Does your pet have a little extra padding around their midsection? Has your vet used words like "overweight" or "diet food" when referencing your fur baby? It might be time to consider switching your pet from free feeding to a set feeding schedule.
Reasons To Feed Your Pet On A Schedule
Our pets like having a schedule. They know exactly when you're going to wake up, take them outside or play with them when you get home from work. Why wouldn't they like to know exactly when you're going to feed them?
Although free-feeding is convenient for us, it can prove troublesome for our dogs and cats. Free-feeding your dog or cat can lead to obesity, among other issues.

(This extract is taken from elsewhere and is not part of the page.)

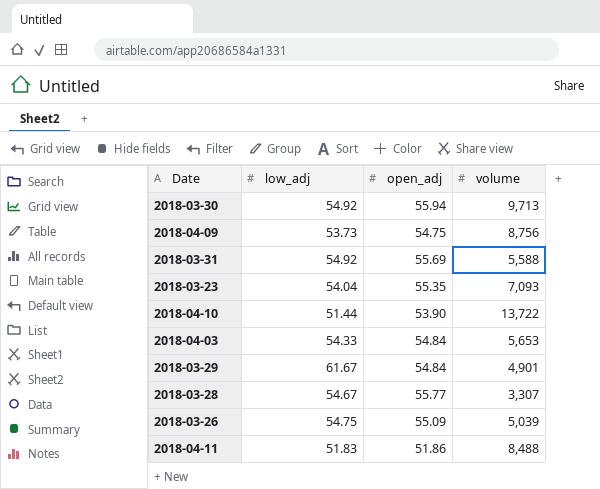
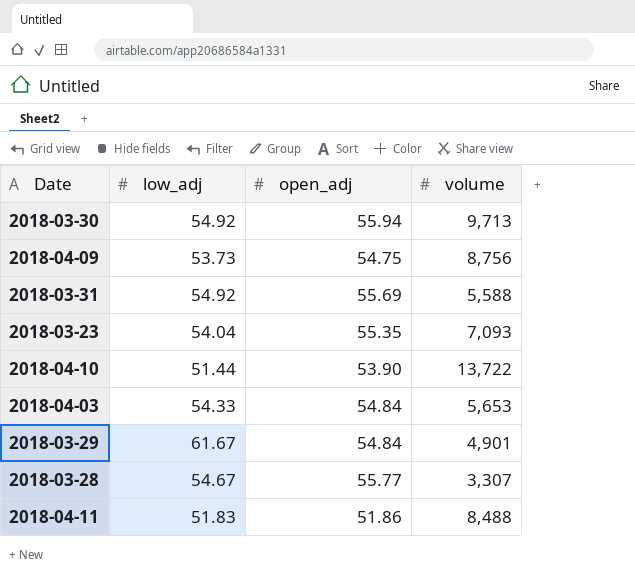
row 2018-03-26: 54.75 | 55.09 | 5,039 -> none

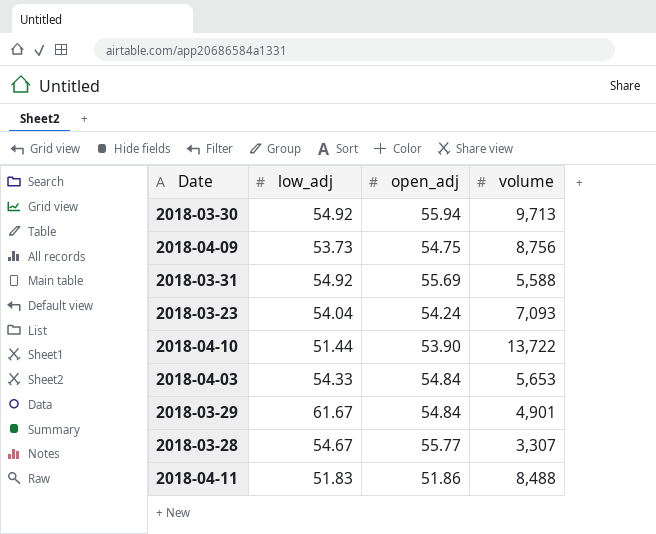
2018-03-23 | open_adj: 55.35 -> 54.24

Additionally, it is much harder to see if there's a problem with your pet's food (e.g., are they eating the right amount?) when you're free-feeding or feeding multiple pets at the same time.
When your pets are older, they may need medicine 2-3 times a day. If you're free feeding, administering medicine can be a chore. But with a set feeding schedule, slipping the pill into the food is easy and painless.
How To Decide Feeding Times
Most vets and pet food companies recommend feeding your adult cat or dog twice daily. Younger animals, like kittens and puppies, should be fed more frequently depending on their age, weight, and metabolism.
You should pick a time in the morning and in the evening for your set feeding schedule. For dogs, you should make sure that you will still be home or awake at least half an hour after they're done eating, so that you can take them outside. For both dogs and cats, you'll want to make sure their morning feed time is after you've been awake for a little while -- or you'll start being woken up by your animals instead of your alarm clock.
Transitioning Your Pet's Food Availability
When you're ready to start transitioning your pets to a schedule, you should reduce the amount of food available during the day. If you have gravity feeders, remove them and instead use normal sized bowls, or automatic programmable feeders.
Start by giving the recommended amount in the bowl at your set feeding time. Your pet may not notice for the first few days that you're only putting a certain amount of food down for them. Or, they may notice right away and become insistent. Patience is key. If you "give in" to adding more food to the dish, the process will take longer.
If you're transitioning multiple pets, be sure to keep them separate if there are potential food aggression issues. Different corners, rooms, or floors can all help keep the peace.
Your pet should adjust to their new feeding schedule in 1-2 weeks. After that, you'll be able to mix flavors, medicines, or add special treats into their food. Even better: you'll be seen as a hero every time you fill the food bowl.